Sabtu, 20 Agustus 2016

Taklukkan Matematika dengan PMR

Oleh: Zahrun

Mungkin selama ini kita sering mendengar kata PMR baik di sekolah ataupun di tempat lain. Kata ini tidak asing ditelinga kita karena hampir sebagian sekolah dindonesia tentu memilikinya. PMR adalah suatu organisasi siswa di sekolah yang dikelola oleh Osis yang aktif dalam kegiatan sekolah di bidang kesehatan. 

Dalam matematika juga dikenal dengan PMR. Pendidikan Matematika Realistik (PMR) dikembangkan berdasarkan pemikiran Hans Freudenthal (1905 – 1990) seorang penulis, pendidik, dan matematikawan berkebangsaan Jerman/Belanda yang berpendapat bahwa “matematika merupakan aktivitas insani (human activities) dan harus dikaitkan dengan realitas”. 

Pada dasarnya, matematika adalah pemecahan masalah karena itu, matematika sebaiknya diajarkan melalui berbagai masalah yang ada disekitar siswa dengan memperhatikan usia dan pengalaman yang mungkin dimiliki siswa. Matematika diperlukan dalam kehidupan sehari-hari untuk memenuhi kebutuhan manusia melalui pemecahan masalah-masalah yang dapat diidentifikasikan.  (Puskur, 2008).  Oleh karena itu, pembelajarannya harus kontak dengan kehidupan nyata siswa.

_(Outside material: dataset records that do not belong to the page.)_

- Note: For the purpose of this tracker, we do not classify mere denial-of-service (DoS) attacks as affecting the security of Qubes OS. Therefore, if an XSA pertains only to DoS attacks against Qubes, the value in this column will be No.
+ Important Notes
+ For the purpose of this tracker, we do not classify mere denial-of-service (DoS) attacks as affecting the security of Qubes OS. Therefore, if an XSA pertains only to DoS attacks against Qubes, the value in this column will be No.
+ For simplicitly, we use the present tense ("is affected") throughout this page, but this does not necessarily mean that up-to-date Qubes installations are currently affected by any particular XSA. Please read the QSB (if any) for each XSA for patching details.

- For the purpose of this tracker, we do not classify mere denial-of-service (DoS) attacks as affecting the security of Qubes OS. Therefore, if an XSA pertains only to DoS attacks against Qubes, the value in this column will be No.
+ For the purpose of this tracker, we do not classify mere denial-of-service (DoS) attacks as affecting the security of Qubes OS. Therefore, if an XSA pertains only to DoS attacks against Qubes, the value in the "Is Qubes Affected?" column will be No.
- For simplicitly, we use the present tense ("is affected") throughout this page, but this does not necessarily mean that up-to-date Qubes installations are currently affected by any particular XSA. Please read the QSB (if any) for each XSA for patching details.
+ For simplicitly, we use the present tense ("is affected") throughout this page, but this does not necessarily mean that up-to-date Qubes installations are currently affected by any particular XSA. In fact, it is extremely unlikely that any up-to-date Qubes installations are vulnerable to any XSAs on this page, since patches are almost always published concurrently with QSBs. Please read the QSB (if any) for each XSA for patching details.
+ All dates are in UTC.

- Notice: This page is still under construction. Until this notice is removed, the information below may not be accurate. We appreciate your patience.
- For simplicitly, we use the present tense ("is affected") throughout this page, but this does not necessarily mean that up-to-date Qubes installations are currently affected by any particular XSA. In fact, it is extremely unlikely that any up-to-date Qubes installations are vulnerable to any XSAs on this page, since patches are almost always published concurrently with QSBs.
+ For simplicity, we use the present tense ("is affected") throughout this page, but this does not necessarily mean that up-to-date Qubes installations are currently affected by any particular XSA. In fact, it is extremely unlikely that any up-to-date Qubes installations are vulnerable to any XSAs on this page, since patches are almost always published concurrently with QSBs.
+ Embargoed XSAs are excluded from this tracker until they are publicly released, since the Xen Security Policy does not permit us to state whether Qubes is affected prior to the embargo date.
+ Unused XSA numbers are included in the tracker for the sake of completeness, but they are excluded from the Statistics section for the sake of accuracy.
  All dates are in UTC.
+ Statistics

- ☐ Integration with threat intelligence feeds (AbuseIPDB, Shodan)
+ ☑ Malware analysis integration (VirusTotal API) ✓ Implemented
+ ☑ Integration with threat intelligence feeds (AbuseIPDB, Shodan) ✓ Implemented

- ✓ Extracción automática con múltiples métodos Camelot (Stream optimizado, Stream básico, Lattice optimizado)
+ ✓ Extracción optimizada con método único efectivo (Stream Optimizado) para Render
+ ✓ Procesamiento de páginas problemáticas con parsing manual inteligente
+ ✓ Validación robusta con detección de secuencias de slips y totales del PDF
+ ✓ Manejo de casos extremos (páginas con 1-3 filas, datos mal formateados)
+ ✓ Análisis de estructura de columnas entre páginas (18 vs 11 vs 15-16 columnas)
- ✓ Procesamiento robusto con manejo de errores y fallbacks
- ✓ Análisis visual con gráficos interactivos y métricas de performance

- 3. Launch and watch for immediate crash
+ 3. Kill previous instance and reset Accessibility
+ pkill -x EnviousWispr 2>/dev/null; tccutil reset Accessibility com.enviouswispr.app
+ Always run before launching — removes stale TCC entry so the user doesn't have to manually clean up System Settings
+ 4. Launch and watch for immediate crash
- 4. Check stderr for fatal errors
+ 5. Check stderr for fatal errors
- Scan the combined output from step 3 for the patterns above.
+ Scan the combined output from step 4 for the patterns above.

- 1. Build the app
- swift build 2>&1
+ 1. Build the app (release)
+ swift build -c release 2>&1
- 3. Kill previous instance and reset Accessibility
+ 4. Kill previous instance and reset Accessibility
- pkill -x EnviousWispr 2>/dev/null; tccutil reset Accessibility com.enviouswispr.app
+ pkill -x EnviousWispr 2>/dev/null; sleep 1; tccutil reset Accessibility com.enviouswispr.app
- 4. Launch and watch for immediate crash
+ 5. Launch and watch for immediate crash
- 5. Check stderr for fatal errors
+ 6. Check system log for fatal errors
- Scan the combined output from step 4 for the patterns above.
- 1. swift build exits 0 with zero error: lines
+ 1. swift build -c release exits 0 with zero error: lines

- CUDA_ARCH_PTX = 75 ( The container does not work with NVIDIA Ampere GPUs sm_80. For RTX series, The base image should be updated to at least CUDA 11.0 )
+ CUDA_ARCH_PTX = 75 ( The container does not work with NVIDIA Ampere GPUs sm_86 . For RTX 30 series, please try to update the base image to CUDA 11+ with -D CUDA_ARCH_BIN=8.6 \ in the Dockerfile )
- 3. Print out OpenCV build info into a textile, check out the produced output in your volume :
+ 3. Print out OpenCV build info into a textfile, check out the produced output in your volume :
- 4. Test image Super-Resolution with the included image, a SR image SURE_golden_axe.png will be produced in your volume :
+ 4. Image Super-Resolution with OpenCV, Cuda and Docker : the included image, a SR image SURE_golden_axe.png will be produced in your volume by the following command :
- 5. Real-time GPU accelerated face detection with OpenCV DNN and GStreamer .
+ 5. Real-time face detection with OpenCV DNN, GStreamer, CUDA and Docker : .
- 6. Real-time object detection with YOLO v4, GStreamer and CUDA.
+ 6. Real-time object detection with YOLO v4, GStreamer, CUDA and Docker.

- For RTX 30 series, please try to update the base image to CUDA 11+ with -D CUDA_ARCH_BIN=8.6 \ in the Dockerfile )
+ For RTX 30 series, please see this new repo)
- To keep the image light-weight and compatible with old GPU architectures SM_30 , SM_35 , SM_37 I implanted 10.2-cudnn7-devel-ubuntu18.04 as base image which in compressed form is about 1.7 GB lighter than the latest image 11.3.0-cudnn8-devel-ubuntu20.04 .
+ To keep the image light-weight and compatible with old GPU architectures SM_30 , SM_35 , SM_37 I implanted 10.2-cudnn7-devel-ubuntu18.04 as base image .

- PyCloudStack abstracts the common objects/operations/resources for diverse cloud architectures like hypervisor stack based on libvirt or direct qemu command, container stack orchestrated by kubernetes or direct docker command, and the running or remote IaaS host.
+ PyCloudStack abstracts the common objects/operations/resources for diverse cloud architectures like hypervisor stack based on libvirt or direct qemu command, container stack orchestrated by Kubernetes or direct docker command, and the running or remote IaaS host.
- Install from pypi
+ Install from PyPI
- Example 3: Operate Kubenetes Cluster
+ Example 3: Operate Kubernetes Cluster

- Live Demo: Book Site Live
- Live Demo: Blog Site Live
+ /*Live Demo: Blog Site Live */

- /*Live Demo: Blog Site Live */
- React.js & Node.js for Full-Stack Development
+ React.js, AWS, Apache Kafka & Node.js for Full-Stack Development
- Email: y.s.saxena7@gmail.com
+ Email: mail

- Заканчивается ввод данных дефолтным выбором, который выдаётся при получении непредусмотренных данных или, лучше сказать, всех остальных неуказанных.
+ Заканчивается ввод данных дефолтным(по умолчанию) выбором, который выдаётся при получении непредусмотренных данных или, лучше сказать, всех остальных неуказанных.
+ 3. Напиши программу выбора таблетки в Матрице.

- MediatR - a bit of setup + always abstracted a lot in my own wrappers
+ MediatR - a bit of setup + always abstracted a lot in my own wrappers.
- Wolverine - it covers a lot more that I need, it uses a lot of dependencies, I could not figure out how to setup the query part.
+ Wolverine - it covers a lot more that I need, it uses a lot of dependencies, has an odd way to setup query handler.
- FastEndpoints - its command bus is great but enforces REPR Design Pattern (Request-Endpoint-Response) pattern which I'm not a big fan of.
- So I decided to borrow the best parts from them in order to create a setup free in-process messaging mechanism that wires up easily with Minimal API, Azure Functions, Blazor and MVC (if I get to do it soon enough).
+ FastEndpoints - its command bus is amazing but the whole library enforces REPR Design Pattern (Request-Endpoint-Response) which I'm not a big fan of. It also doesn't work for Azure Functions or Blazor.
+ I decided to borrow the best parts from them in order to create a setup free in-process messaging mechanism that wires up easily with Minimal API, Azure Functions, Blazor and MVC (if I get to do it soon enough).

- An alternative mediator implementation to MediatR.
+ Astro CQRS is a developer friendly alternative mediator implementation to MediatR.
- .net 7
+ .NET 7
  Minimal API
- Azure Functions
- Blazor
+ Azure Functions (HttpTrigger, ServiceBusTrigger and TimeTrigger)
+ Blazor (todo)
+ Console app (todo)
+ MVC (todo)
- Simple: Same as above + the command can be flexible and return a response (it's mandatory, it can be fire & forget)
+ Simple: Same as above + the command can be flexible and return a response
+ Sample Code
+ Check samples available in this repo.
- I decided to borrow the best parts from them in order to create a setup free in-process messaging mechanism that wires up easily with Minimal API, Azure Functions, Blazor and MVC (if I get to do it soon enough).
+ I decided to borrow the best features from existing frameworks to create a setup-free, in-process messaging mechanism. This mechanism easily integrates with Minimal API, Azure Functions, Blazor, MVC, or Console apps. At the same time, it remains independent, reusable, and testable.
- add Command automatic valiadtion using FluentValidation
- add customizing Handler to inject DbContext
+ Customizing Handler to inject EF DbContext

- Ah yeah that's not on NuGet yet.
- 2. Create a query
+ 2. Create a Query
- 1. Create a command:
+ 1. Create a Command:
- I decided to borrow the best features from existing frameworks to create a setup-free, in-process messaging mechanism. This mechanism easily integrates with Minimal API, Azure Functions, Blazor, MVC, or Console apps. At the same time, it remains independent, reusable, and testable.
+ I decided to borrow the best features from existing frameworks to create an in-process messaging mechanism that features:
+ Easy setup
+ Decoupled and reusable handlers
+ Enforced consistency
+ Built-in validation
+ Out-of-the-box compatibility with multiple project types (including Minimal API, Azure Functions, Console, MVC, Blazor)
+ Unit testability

Akhir-akhir ini keluhan banyak muncul bahwa tidak sedikit siswa yang memandang matematika sebagai suatu mata pelajaran yang sangat membosankan, menyeramkan, menakutkan bahkan  menjengkelkan. Banyak siswa yang berusaha menghindari mata pelajaran tersebut. Hal ini jelas sangat berakibat buruk bagi perkembangan pendidikan matematika ke depan. Oleh karena itu, perubahan proses pembelajaran matematika yang menyenangkan harus menjadi prioritas utama. Hasil empiris di atas jelas merupakan suatu permasalahan yang merupakan faktor penting dalam mewujudkan tujuan pembelajaran matematika sesuai yang diamanatkan dalam kurikulum pendidikan matematika. 

Salah satu faktor penyebab rendahnya pengertian siswa terhadap konsep-konsep matematika adalah pola pembelajaran yang dilaksanakan oleh guru. Pembelajaran matematika di Indonesia dewasa ini, “dunia nyata” hanya digunakan untuk mengaplikasikan konsep dan kurang mematematisasi “dunia nyata”. Bila dalam pembelajaran di kelas, pengalaman anak sehari-hari dijadikan inspirasi penemuan dan pengkonstruksian konsep (pematematisasian pengalaman sehari-hari) dan mengaplikasikan kembali ke “dunia nyata” maka anak akan mengerti konsep dan dapat melihat manfaat matematika. (I Gusti Putu Suharta, 2001).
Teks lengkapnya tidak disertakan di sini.